------------ Forwarded Message ------------ Date: Saturday, July 19, 2003 16:10:36 -0700 From: Kean Johnston <[EMAIL PROTECTED]> To: Larry Rosenman <[EMAIL PROTECTED]> Cc: Subject: Re: PG Patch
I'm trying to get a discussion going, as Bruce wants to do it right for ALL platforms or none. It probably WONT happen for 7.3.4, but WILL (If I have my way) for 7.4.0.
Ok then let me explain the issue. You can forward this to Bruce since I haven't heard from him yet.
As you know, the run-time link editor (RTLD) is responsible for loading an ELF program, resolving its dependent libraries and symbols, setting things up for _start, and calling it. There are a few ELF dynamic tags that come into play. The ones we care about are: DT_SONAME This is the name of the shared object that the RTLD will try to load. DT_RPATH Specifies the list of paths to search for dependencies (old way) DT_RUNPATH Specifies the list of paths to search for dependencies (new way) DT_NEEDED Lists the dependencies for this object
There is also one environment variable that is used at load time to resolve dependencies, viz. LD_LIBRARY_PATH.
The gABI defines how and where these are used, but this is a basic summary. I refer to the current object and the dependent object. The current object is the entity which is having its dynamic section interpreted. This is the executable or shared library that has a dependency that needs to be loaded by the RTLD. The dependent object is the name of the actual dependency, and comes from the DT_NEEDED list.
1) If the dependent object name contains a / use the name directly, with no path searching. 2) Search along DT_RPATH if the current object doesnt have DT_RUNPATH defined. DT_RPATH is a colon separated list of paths. 3) Search along LD_LIBRARY_PATH which is also a colon separated list of paths. Only do this if the process does not have elevated (i.e setuid or setgid) priveliges(*). 4) If the dependency still hasnt been met, search along DT_RUNPATH (if defined for the current). DT_RUNPATH is a colon separated list of path names. 5) If we still havent found it, look in the standard system places. 6) If we still havent resolved the dependency, bail.

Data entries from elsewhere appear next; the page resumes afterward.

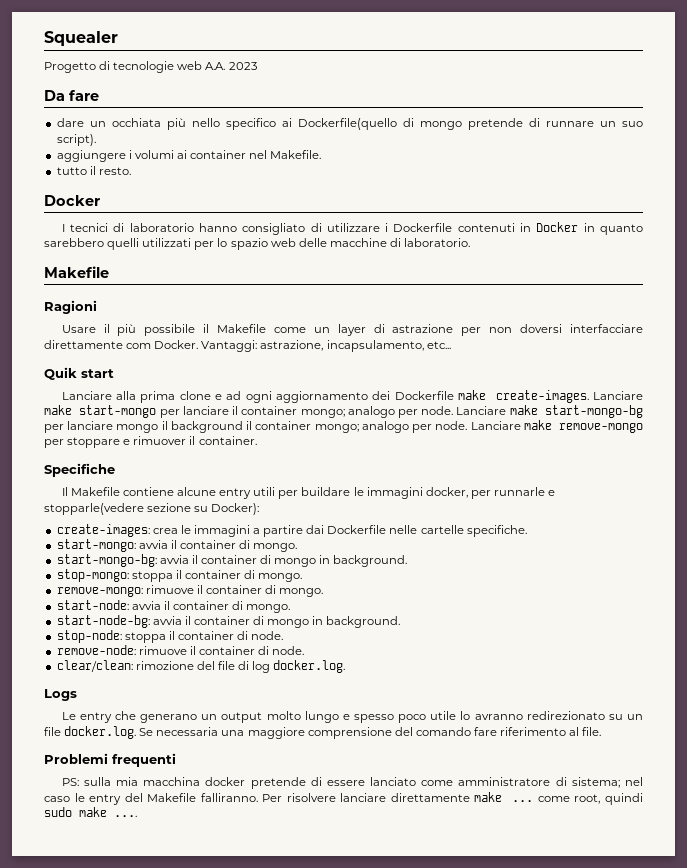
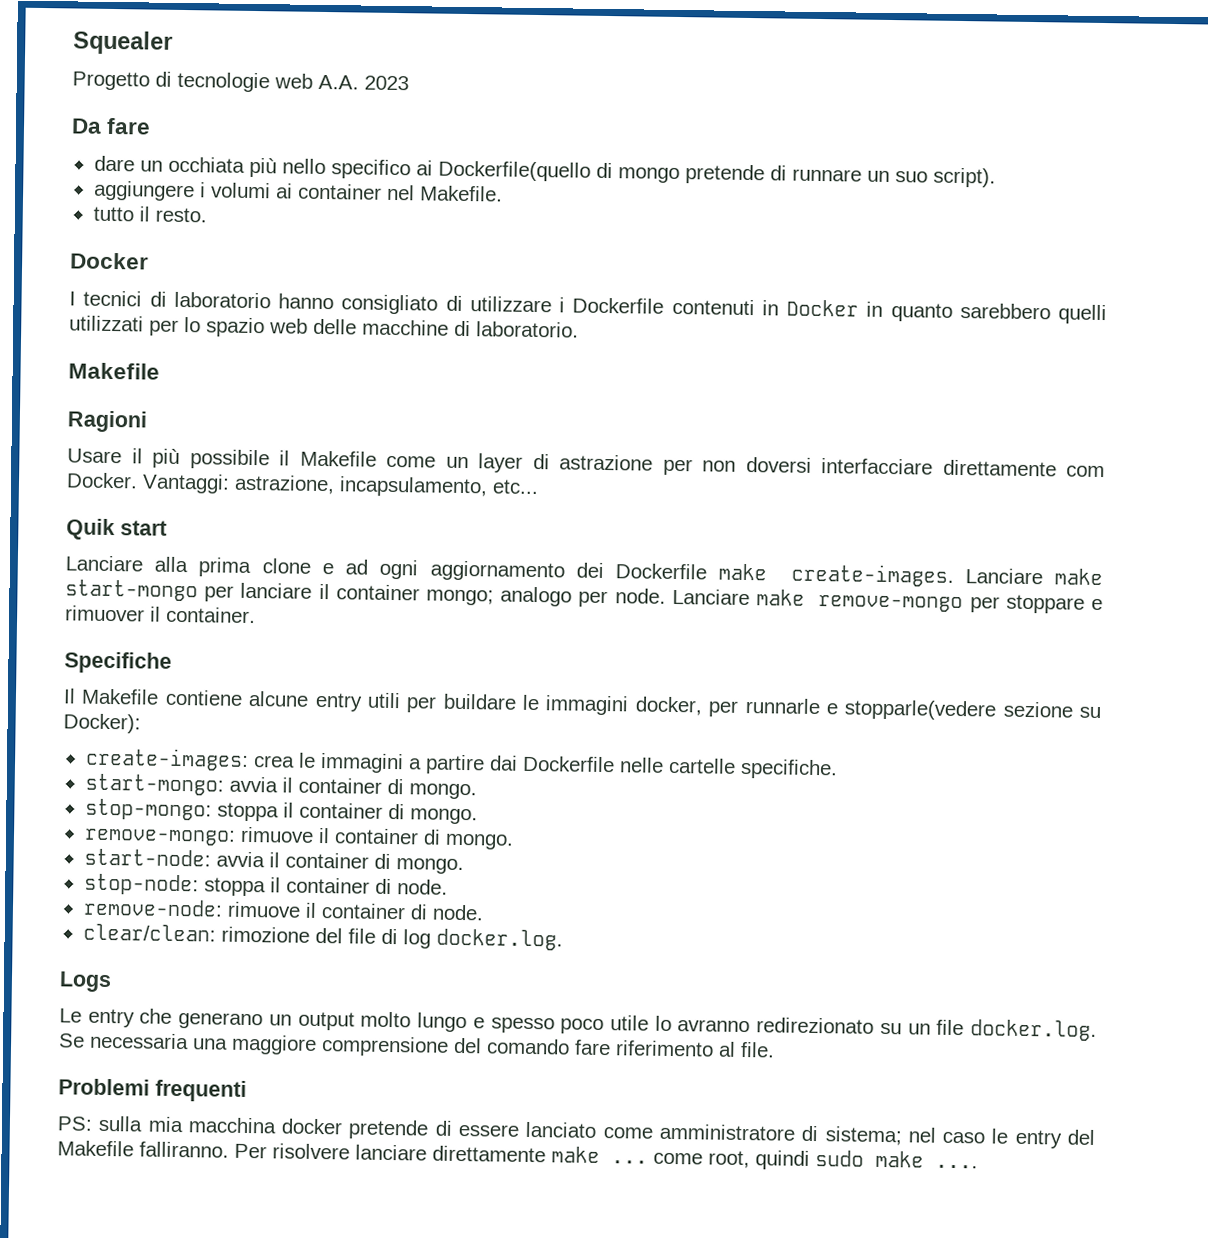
- Lanciare make start-mongo-bg per lanciare mongo il background il container mongo; analogo per node. Lanciare make remove-mongo per stoppare e rimuover il container.
+ Lanciare make remove-mongo per stoppare e rimuover il container.
- start-mongo-bg: avvia il container di mongo in background.
- start-node-bg: avvia il container di mongo in background.

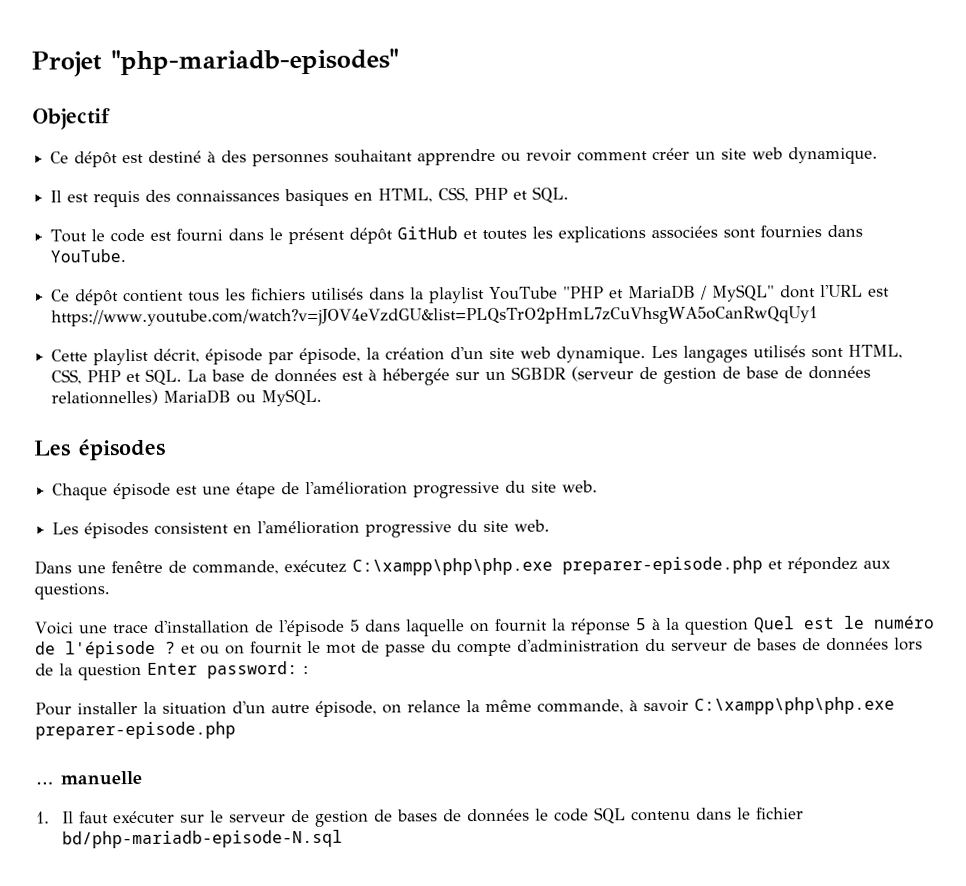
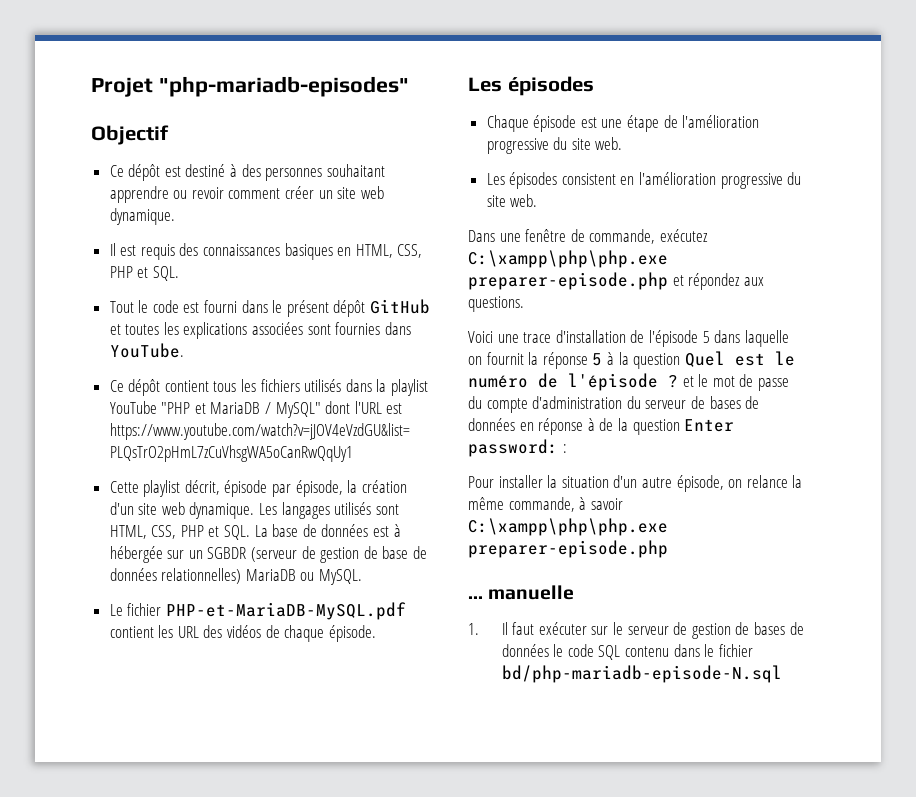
+ Le fichier PHP-et-MariaDB-MySQL.pdf contient les URL des vidéos de chaque épisode.
- Voici une trace d'installation de l'épisode 5 dans laquelle on fournit la réponse 5 à la question Quel est le numéro de l'épisode ? et ou on fournit le mot de passe du compte d'administration du serveur de bases de données lors de la question Enter password: :
+ Voici une trace d'installation de l'épisode 5 dans laquelle on fournit la réponse 5 à la question Quel est le numéro de l'épisode ? et le mot de passe du compte d'administration du serveur de bases de données en réponse à de la question Enter password: :

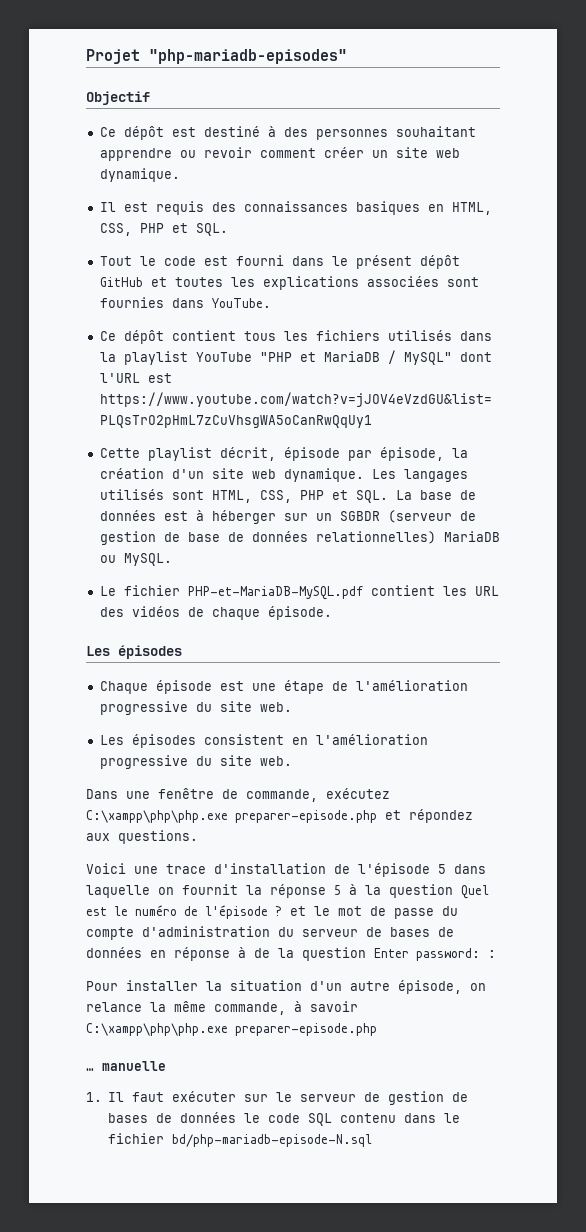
- Les langages utilisés sont HTML, CSS, PHP et SQL. La base de données est à hébergée sur un SGBDR (serveur de gestion de base de données relationnelles) MariaDB ou MySQL.
+ Les langages utilisés sont HTML, CSS, PHP et SQL. La base de données est à héberger sur un SGBDR (serveur de gestion de base de données relationnelles) MariaDB ou MySQL.

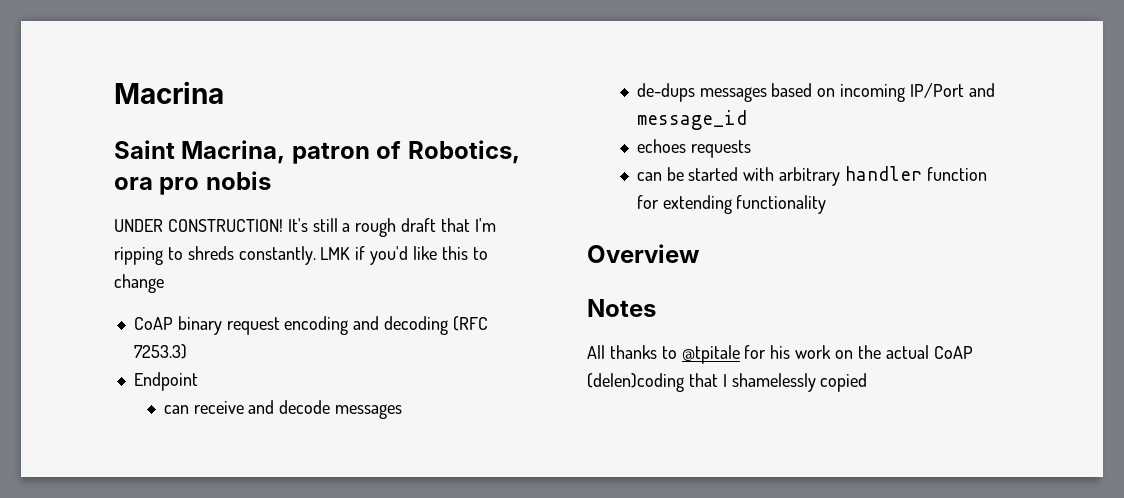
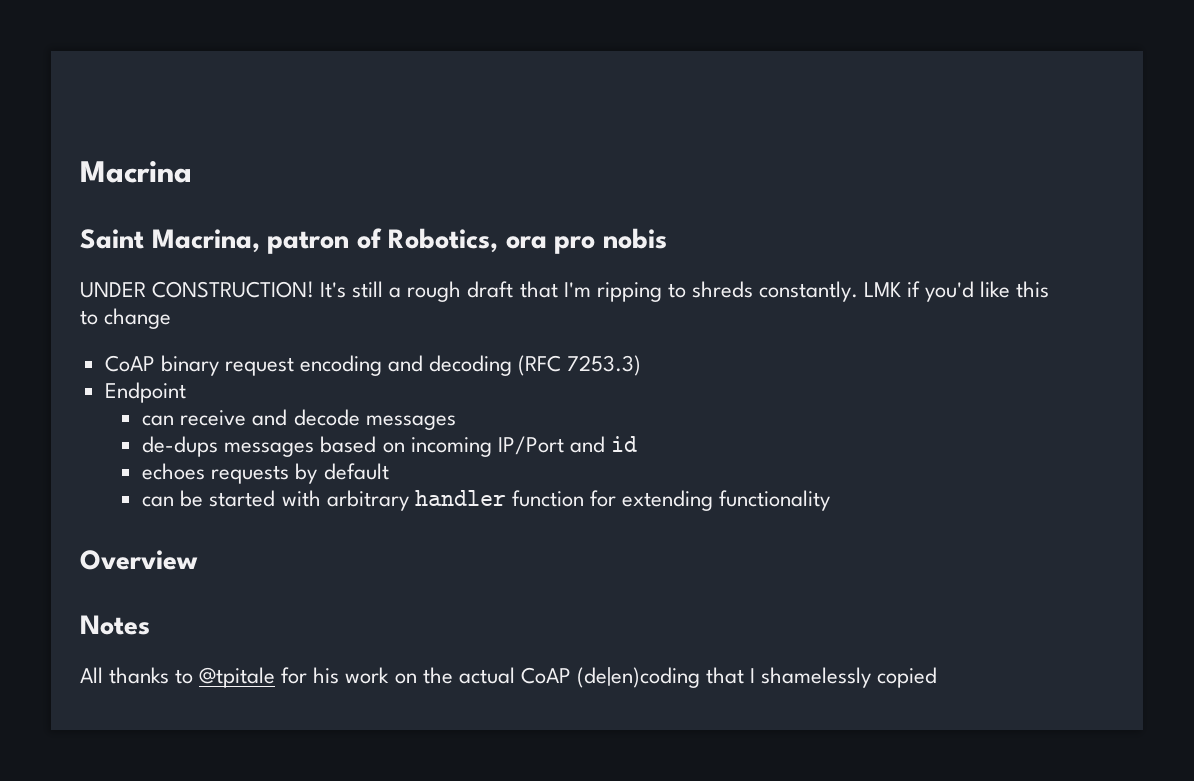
- de-dups messages based on incoming IP/Port and message_id
+ de-dups messages based on incoming IP/Port and id
- echoes requests
+ echoes requests by default

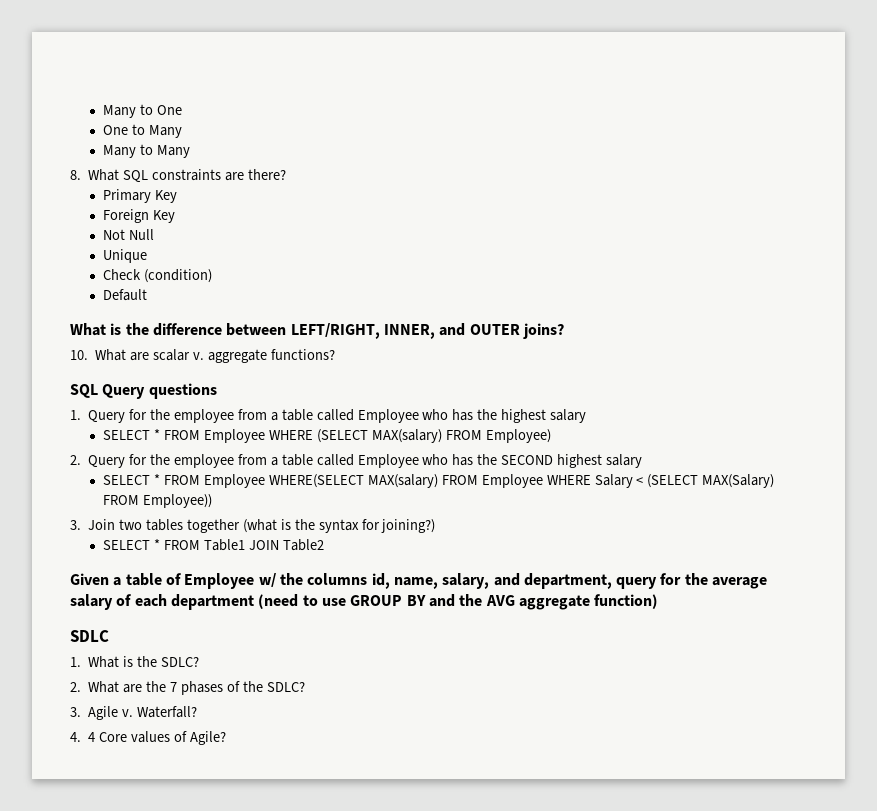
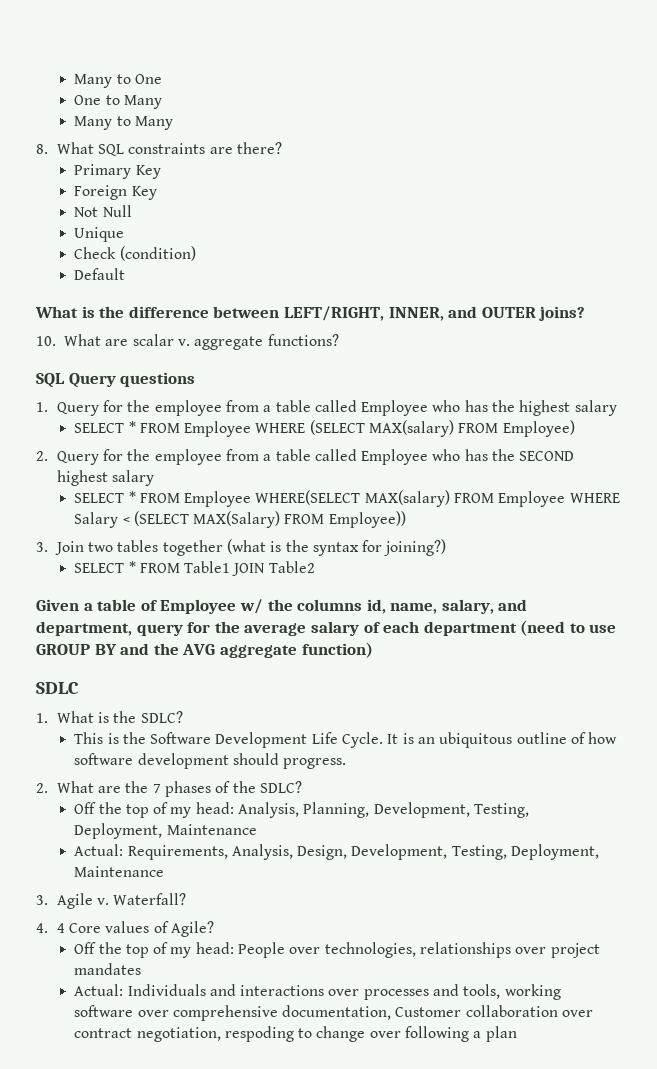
+ This is the Software Development Life Cycle. It is an ubiquitous outline of how software development should progress.
+ Off the top of my head: Analysis, Planning, Development, Testing, Deployment, Maintenance
+ Actual: Requirements, Analysis, Design, Development, Testing, Deployment, Maintenance
+ Off the top of my head: People over technologies, relationships over project mandates
+ Actual: Individuals and interactions over processes and tools, working software over comprehensive documentation, Customer collaboration over contract negotiation, respoding to change over following a plan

(*) this is the kicker. There are *MANY* older systems out there that have RTLD bugs that do not obey this rule. Consider the following. Most systems have xterm. xterm is very frequently setuid root. All you need to do is run dump -Lv on xterm to see if there are any shared libraries with no absolute path names, or any of the dependencies of any of the libraries, and you can get root like this. Let say, as is fairly common on older systems, that libX11.so does not have a fully qualified path name in its DT_SONAME. When xterm is linked, it will have a DT_NEEDED of libX11.so.5 or .6 or whatever, without an absolute path. That means that it will use the searching algorithms described above. All I need to do to get root is craft up (fairly easily) a libX11.so.5 that has, in a call I know xterm will use like XOpenDisplay, code that copies /bin/sh to somewhere and makes it setuid root. Now I put that hacked libX11.so.5 in my home directory, set LD_LIBRARY_PATH=$HOME, run xterm, and I've got a root shell.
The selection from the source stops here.